Given entries Start Marker

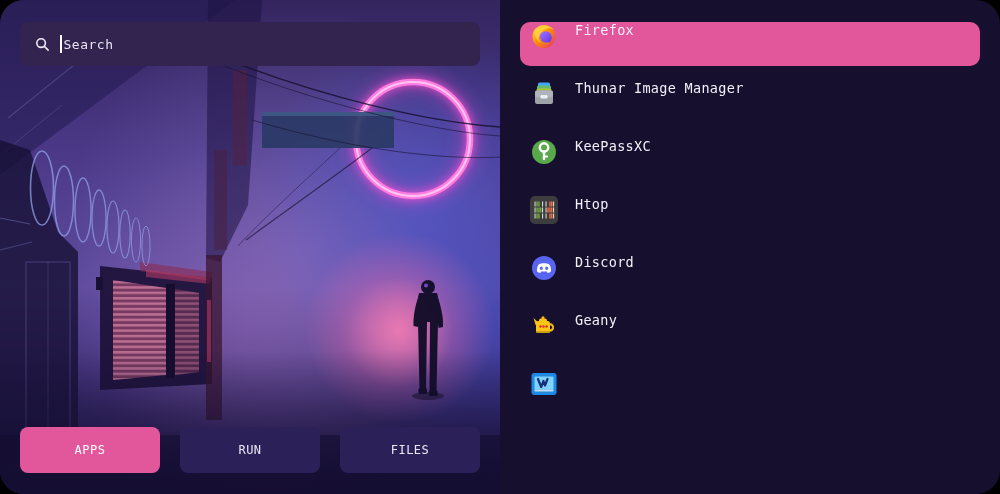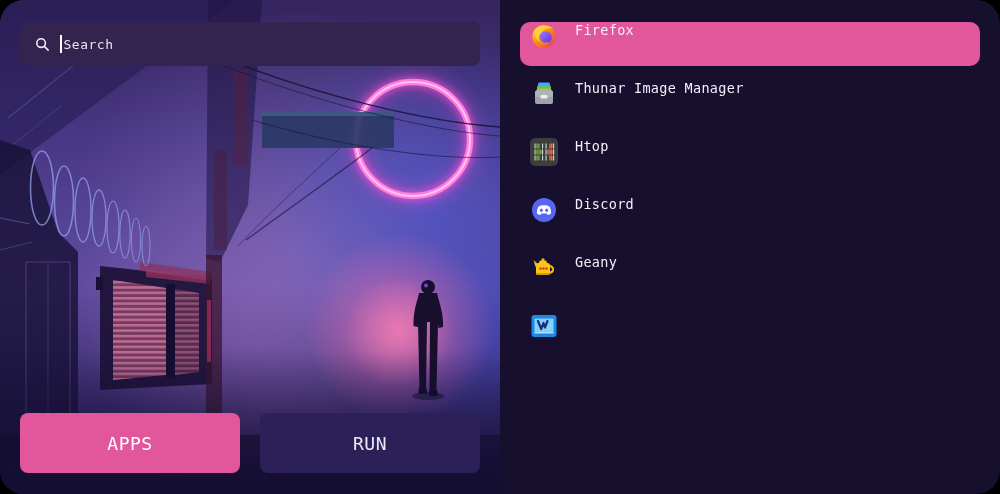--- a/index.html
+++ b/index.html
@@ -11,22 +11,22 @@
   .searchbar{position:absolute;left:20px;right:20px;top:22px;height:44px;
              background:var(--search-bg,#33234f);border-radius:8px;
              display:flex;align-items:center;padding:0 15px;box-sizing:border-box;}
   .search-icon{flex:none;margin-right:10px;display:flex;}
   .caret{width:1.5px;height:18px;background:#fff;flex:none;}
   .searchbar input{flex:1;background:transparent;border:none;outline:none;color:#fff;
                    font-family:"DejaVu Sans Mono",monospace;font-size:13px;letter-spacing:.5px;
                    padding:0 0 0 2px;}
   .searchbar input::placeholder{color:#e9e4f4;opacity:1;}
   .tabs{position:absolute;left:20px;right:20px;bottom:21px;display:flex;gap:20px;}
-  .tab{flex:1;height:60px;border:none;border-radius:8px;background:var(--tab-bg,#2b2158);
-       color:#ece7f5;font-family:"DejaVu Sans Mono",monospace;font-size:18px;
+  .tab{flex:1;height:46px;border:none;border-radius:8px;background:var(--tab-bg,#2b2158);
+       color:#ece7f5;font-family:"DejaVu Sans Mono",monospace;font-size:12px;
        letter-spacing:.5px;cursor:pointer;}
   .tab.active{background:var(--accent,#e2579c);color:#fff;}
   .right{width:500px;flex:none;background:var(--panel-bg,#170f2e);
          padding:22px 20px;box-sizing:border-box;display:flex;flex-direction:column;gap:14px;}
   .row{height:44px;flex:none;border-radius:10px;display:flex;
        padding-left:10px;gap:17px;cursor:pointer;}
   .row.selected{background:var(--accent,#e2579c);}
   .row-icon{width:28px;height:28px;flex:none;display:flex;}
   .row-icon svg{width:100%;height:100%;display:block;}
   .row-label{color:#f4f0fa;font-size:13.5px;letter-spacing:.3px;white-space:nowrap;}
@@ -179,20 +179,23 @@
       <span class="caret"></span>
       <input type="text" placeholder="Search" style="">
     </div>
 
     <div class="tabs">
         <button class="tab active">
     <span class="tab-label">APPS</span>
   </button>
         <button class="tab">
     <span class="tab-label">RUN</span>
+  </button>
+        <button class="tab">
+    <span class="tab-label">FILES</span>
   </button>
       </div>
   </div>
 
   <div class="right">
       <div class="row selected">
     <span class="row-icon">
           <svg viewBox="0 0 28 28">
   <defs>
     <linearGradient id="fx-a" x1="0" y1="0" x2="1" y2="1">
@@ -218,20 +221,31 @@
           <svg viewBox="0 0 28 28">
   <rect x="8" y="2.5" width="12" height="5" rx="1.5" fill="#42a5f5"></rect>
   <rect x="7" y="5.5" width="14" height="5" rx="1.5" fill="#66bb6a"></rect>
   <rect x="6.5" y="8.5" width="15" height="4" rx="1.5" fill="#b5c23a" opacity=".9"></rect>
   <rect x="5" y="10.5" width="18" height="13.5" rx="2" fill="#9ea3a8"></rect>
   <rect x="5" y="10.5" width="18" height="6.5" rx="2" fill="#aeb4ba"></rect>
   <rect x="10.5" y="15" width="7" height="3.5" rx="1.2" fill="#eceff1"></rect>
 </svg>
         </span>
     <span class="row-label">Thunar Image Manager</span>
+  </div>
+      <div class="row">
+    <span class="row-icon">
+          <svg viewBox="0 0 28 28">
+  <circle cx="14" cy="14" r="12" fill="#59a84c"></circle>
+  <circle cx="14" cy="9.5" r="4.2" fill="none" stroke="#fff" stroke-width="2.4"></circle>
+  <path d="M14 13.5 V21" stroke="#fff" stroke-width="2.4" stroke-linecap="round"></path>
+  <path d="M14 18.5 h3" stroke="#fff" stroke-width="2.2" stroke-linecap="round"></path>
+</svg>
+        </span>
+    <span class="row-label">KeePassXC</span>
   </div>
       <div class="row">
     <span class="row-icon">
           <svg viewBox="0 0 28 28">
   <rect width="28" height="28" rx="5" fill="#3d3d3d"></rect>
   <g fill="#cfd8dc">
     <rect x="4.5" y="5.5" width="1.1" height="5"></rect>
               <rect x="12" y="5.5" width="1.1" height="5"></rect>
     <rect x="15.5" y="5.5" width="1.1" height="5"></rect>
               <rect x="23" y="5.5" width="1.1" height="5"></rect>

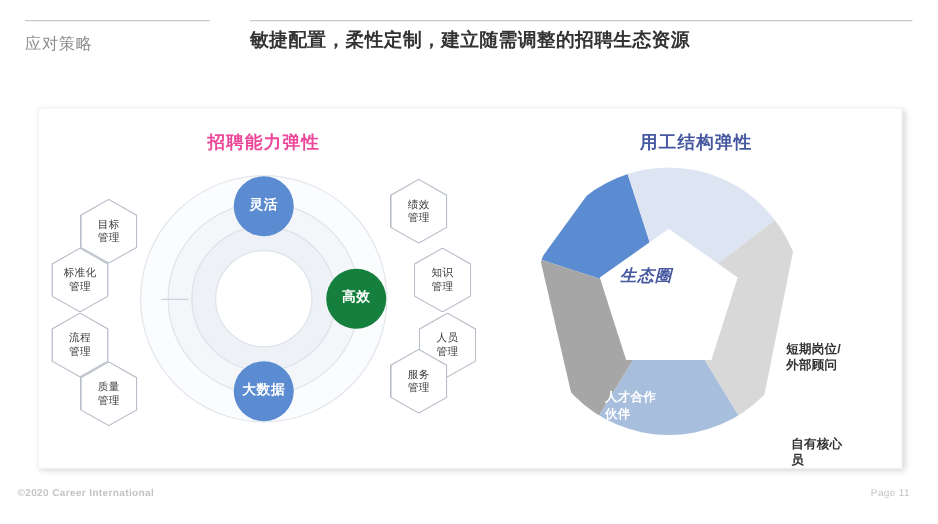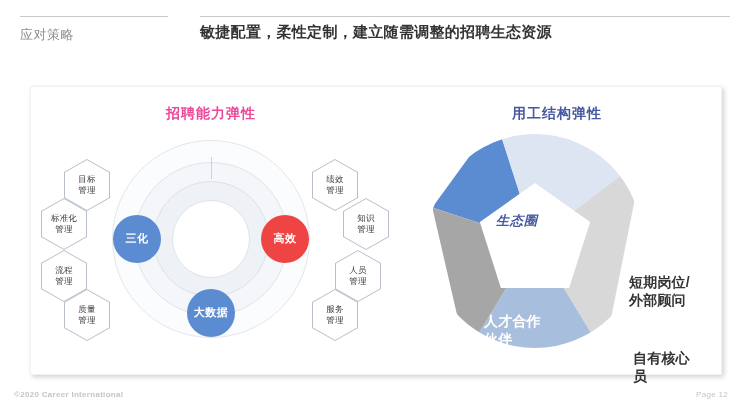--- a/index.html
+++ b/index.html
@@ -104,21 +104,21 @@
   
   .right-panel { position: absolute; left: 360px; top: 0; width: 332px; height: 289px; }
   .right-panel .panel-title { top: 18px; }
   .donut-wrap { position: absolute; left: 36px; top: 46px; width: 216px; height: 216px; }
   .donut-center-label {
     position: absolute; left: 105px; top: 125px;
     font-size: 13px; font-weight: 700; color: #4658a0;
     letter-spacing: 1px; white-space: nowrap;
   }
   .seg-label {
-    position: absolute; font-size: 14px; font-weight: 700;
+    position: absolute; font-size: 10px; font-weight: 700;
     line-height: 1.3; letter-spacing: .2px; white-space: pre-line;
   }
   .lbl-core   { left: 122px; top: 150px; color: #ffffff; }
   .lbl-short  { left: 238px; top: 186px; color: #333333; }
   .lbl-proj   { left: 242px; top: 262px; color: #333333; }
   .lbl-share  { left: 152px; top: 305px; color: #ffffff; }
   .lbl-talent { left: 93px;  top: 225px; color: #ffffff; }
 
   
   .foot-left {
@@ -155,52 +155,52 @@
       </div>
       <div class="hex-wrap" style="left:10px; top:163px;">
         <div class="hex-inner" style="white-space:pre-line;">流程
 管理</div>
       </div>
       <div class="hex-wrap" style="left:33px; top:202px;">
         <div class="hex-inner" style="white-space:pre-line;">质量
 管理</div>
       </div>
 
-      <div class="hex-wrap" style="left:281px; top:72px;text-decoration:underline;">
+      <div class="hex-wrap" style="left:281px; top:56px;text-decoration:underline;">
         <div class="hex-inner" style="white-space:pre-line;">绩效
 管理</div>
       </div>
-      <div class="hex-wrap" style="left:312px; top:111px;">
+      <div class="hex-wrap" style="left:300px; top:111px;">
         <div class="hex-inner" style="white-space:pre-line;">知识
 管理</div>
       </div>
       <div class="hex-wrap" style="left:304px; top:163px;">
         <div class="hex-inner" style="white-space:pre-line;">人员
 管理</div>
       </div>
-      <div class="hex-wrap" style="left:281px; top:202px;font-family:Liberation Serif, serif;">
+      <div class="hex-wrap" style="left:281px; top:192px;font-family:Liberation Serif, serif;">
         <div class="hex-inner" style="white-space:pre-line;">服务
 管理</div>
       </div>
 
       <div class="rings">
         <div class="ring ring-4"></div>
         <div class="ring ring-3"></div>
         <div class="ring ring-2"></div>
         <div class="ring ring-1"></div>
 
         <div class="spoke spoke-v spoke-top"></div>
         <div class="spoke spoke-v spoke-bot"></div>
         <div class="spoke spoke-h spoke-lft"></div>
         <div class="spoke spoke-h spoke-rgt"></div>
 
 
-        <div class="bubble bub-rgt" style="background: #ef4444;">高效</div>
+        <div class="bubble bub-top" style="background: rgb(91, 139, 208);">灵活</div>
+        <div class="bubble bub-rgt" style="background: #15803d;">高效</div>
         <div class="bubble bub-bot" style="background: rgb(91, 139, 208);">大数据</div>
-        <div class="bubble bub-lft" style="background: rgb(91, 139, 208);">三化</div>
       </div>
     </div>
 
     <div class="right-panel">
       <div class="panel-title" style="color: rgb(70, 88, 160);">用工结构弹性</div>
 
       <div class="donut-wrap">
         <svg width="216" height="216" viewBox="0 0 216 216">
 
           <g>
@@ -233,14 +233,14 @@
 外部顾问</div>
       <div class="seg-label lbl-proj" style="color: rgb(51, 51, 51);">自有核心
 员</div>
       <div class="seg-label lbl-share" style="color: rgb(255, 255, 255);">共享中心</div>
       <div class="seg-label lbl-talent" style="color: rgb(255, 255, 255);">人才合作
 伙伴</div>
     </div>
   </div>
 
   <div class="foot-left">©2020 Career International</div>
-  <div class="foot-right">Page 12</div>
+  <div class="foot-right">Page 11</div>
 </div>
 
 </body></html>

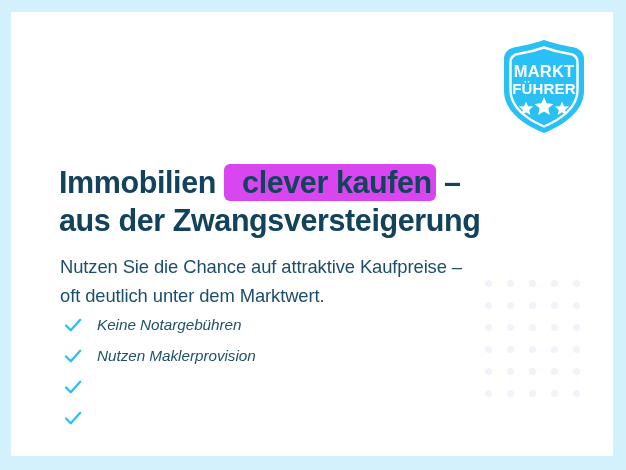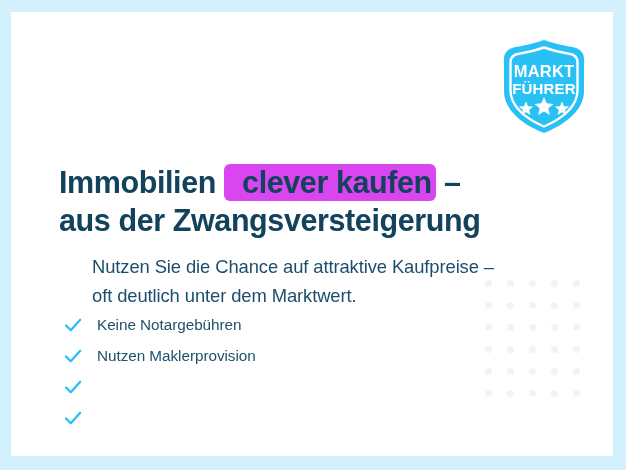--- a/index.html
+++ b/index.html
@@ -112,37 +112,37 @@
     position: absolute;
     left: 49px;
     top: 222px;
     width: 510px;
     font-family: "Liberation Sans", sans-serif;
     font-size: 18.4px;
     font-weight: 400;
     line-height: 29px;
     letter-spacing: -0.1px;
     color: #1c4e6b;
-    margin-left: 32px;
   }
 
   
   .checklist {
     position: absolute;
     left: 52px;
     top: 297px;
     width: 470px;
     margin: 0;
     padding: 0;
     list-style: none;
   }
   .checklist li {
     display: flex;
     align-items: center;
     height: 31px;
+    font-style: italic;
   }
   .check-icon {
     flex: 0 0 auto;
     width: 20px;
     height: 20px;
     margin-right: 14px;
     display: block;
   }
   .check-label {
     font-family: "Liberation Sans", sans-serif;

Given entries End Marker

▶ _Task item_: In the records above, find each line with the word "monospace" and copy it.

▶ _Task answer_:
                    font-family:"DejaVu Sans Mono",monospace;font-size:13px;letter-spacing:.5px;
-       color:#ece7f5;font-family:"DejaVu Sans Mono",monospace;font-size:18px;
+       color:#ece7f5;font-family:"DejaVu Sans Mono",monospace;font-size:12px;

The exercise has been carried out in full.